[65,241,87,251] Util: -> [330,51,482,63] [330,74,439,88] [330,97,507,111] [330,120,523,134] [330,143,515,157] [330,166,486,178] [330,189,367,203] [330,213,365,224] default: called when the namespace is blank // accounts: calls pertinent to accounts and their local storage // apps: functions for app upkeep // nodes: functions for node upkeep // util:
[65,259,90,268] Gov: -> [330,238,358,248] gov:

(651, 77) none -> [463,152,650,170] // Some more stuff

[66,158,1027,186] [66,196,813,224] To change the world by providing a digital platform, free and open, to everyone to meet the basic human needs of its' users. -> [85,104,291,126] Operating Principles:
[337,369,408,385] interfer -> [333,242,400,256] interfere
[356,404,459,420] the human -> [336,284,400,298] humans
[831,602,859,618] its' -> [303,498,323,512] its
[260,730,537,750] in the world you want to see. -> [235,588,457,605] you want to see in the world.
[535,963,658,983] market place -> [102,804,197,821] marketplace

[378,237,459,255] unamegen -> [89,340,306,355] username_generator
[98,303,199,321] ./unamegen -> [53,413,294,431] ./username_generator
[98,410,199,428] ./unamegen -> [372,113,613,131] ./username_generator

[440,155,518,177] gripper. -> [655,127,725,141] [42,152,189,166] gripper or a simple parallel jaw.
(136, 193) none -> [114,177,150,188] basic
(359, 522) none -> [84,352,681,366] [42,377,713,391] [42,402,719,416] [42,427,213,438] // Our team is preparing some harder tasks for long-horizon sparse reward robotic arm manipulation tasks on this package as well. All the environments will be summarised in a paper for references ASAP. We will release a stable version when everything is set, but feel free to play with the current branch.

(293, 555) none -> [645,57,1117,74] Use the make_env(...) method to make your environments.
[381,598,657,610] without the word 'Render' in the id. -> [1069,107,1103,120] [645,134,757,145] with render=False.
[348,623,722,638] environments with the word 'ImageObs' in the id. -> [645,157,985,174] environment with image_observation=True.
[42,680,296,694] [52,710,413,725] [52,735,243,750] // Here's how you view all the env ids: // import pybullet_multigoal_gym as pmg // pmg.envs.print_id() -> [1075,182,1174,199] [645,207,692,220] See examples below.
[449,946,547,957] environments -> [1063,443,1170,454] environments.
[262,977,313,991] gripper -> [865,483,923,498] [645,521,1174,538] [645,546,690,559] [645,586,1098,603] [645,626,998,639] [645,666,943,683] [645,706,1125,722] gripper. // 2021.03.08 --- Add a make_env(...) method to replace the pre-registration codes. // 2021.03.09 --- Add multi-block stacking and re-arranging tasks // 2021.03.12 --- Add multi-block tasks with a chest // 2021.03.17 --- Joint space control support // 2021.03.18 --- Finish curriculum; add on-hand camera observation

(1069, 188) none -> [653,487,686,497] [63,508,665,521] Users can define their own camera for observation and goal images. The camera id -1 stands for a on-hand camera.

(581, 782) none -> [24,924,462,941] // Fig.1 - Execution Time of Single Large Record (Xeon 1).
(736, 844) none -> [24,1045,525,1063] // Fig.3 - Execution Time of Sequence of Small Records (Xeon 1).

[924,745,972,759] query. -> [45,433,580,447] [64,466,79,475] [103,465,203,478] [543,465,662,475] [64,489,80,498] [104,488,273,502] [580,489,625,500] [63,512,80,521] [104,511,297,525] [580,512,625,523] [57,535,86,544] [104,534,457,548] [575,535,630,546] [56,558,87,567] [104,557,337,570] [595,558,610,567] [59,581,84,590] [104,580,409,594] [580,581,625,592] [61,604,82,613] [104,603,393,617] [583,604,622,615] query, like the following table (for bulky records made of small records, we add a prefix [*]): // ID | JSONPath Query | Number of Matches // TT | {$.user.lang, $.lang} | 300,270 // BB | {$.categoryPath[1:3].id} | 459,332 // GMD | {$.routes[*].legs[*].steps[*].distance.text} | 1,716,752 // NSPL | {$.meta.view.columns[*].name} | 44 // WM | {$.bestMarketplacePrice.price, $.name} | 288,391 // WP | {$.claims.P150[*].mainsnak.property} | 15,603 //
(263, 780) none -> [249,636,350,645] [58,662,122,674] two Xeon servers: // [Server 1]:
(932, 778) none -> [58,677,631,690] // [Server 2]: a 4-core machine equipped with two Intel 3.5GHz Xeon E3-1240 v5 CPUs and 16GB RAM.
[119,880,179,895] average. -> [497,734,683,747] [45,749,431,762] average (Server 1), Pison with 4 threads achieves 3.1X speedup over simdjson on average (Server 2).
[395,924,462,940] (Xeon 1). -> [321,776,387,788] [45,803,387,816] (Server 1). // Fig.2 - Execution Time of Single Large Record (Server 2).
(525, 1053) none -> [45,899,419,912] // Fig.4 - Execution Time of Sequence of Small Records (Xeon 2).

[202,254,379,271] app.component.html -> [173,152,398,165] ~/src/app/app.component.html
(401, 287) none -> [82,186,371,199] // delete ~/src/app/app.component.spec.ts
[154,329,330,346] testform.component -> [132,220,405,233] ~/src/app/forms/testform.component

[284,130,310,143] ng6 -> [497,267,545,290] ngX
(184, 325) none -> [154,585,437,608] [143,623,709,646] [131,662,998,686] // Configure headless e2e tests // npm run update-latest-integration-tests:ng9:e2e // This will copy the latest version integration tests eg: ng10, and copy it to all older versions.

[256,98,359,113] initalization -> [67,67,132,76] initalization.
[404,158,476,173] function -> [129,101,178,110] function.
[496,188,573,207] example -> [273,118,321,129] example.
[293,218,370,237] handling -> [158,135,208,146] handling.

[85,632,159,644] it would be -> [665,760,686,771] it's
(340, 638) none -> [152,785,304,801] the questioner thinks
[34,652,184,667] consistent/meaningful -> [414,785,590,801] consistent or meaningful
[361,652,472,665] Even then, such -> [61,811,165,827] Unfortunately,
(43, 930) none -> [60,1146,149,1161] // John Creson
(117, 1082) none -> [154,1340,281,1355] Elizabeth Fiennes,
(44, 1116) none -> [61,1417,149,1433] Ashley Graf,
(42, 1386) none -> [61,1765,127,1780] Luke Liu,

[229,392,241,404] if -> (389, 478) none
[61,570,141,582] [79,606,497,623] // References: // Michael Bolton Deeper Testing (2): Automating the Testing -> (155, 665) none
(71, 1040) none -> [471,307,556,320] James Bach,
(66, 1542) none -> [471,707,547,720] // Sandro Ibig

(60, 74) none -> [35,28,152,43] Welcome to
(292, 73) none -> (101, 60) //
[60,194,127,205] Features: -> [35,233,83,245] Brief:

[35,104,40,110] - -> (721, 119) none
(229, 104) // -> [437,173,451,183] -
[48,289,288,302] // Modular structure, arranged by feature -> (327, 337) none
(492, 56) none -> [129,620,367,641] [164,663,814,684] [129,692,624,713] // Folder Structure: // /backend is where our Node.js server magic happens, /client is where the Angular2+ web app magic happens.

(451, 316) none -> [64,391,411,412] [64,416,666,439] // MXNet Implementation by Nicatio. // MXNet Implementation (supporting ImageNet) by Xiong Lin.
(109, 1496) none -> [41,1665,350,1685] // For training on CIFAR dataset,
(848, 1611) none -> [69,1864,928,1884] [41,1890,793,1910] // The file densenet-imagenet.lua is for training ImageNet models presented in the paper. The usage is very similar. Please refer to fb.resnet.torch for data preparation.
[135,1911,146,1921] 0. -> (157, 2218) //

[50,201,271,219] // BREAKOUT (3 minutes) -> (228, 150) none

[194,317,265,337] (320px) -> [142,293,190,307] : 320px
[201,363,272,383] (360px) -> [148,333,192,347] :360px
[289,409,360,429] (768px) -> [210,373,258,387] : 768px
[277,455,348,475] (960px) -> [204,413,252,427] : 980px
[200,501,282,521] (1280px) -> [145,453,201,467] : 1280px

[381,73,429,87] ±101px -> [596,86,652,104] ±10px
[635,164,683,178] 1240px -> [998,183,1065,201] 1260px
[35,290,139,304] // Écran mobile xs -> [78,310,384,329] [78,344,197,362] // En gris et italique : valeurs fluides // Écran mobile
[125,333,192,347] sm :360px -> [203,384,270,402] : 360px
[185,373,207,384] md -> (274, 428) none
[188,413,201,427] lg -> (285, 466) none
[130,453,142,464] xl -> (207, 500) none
──────────────────────────────
=== Exercise directions ===
Set down precisely the lines above between the line holding "[194,317,265,337] (320px) ->" and the line holding "[381,73,429,87] ±101px ->", inclusive, and nothing beyond them.

=== Result below ===
[194,317,265,337] (320px) -> [142,293,190,307] : 320px
[201,363,272,383] (360px) -> [148,333,192,347] :360px
[289,409,360,429] (768px) -> [210,373,258,387] : 768px
[277,455,348,475] (960px) -> [204,413,252,427] : 980px
[200,501,282,521] (1280px) -> [145,453,201,467] : 1280px

[381,73,429,87] ±101px -> [596,86,652,104] ±10px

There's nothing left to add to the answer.